O desafio de dar vida a esta história, utilizando apenas plataformas virtuais, trouxe também uma série de vantagens. A assistente de direção e uma das autoras do projeto, Clara Romariz, revela que a obrigatoriedade de isolamento trouxe a questão de como fazer teatro, mas também a descoberta de que fazê-lo de forma virtual é uma possibilidade que amplia o alcance e leva o espetáculo a um público maior e diversificado, sobretudo, geograficamente. 

“Os Novos já trabalham no webteatro, mas é preciso aprofundar esta pesquisa e continuar, como há 60 anos, experimentando novas possibilidades para o teatro e seu público. Neste projeto unimos uma manifestação tradicional da cultura do Nordeste para atender a um publico e alcançar novos, mostrando que a tecnologia e a memória não são conceitos opostos e podem estar interligados”, reforça Romariz.

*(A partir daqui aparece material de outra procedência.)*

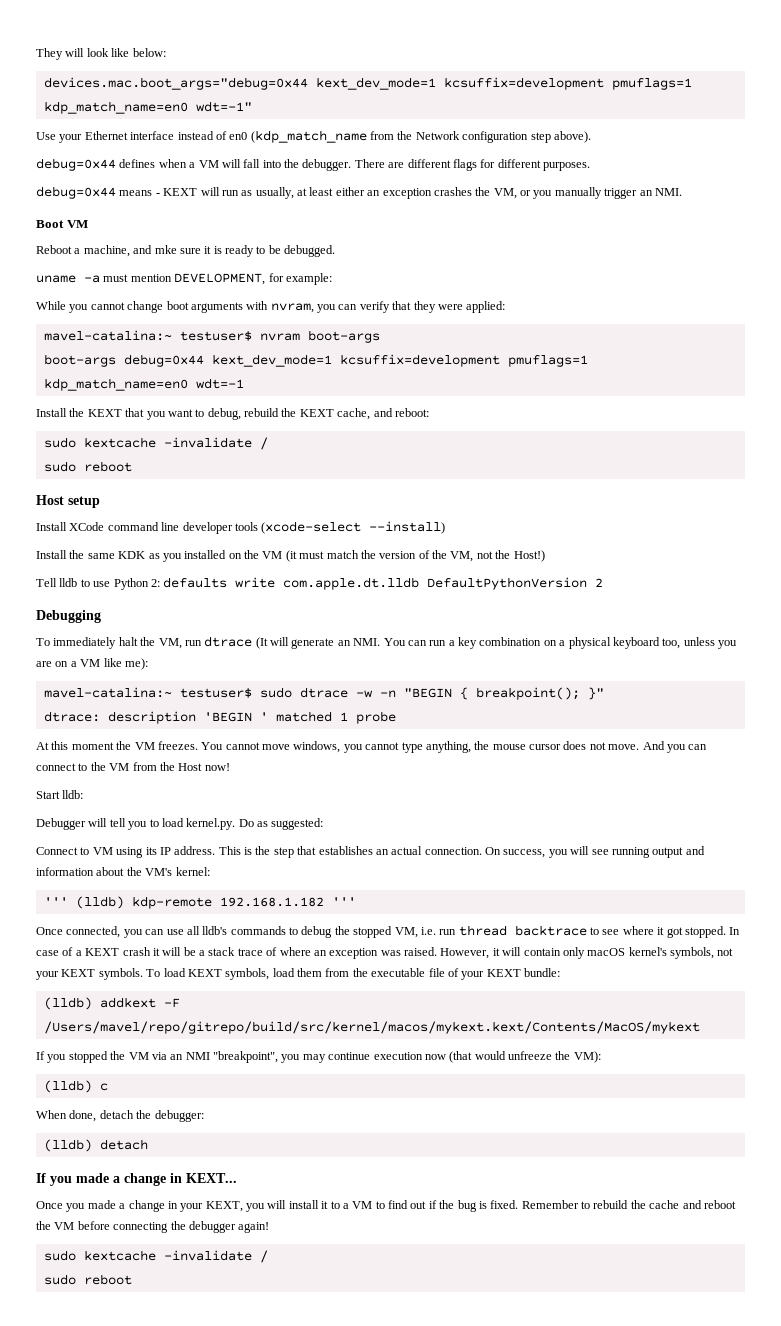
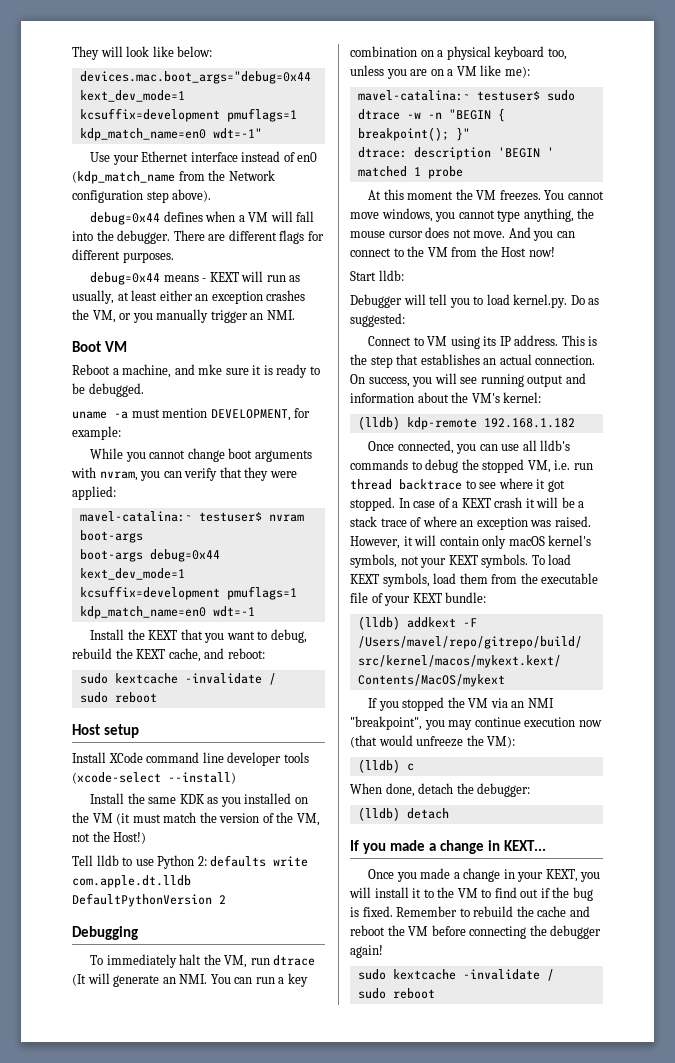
- ''' (lldb) kdp-remote 192.168.1.182 '''
+ (lldb) kdp-remote 192.168.1.182
- Once you made a change in your KEXT, you will install it to a VM to find out if the bug is fixed.
+ Once you made a change in your KEXT, you will install it to the VM to find out if the bug is fixed.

O projeto tem apoio financeiro do Estado da Bahia através da Secretaria de Cultura e da Fundação Cultural do Estado da Bahia (Programa Aldir Blanc Bahia) via Lei Aldir Blanc, direcionada pela Secretaria Especial da Cultura do Ministério do Turismo, Governo Federal. 

Quem é João Augusto?

João Augusto Azevedo nasceu no Rio de Janeiro em 15/01/1928. Realizou seus estudos secundários no Colégio Pedro II e estreou no Teatro do Estudante do Brasil. Foi um dos fundadores d’O Tablado, ao lado de Maria Clara Machado, onde trabalhou de 1951 até 1956. 
Foi também um dos fundadores do Teatro de Fantoches de Brighela. Ao longo de sua carreira, João atuou como contra-regra, sonoplasta, iluminador, ator, adaptador, tradutor, autor, cenógrafo, figurinista e animador. 

Além disso, criou seu próprio grupo, o Teatro sem Nome, onde estreou como autor, com “A matrona de Epheso”, em 1948. Em 1956 João Augusto integrou  o grupo que criou a Escola de Teatro da Universidade Federal da Bahia, onde lecionou nas disciplinas de Formação do Autor e História do Teatro. 

Devido a diferenças pessoais e ideológicas, um grupo de alunos liderado e apoiado por João, rompeu com Martim Gonçalves, diretor da Escola, e em 1959 criam o primeiro grupo profissional da Bahia, a  Sociedade Teatro dos Novos. Apesar das diferenças, em 1963, João Augusto voltou a lecionar na UFBA. 

Além de peças e recitais de poesia, João Augusto dirigiu vários espetáculos musicais de Gilberto Gil, Caetano Veloso e Gal Costa, além de ter sido o primeiro diretor do Teatro Castro Alves e colunista do jornal A Tarde. Em 1966 criou o “Teatro de Cordel”, e a partir daí desenvolveu várias experiências com esse gênero literário com os Novos e com o Teatro Livre da  Bahia. João morreu de câncer em 25 de novembro de 1979.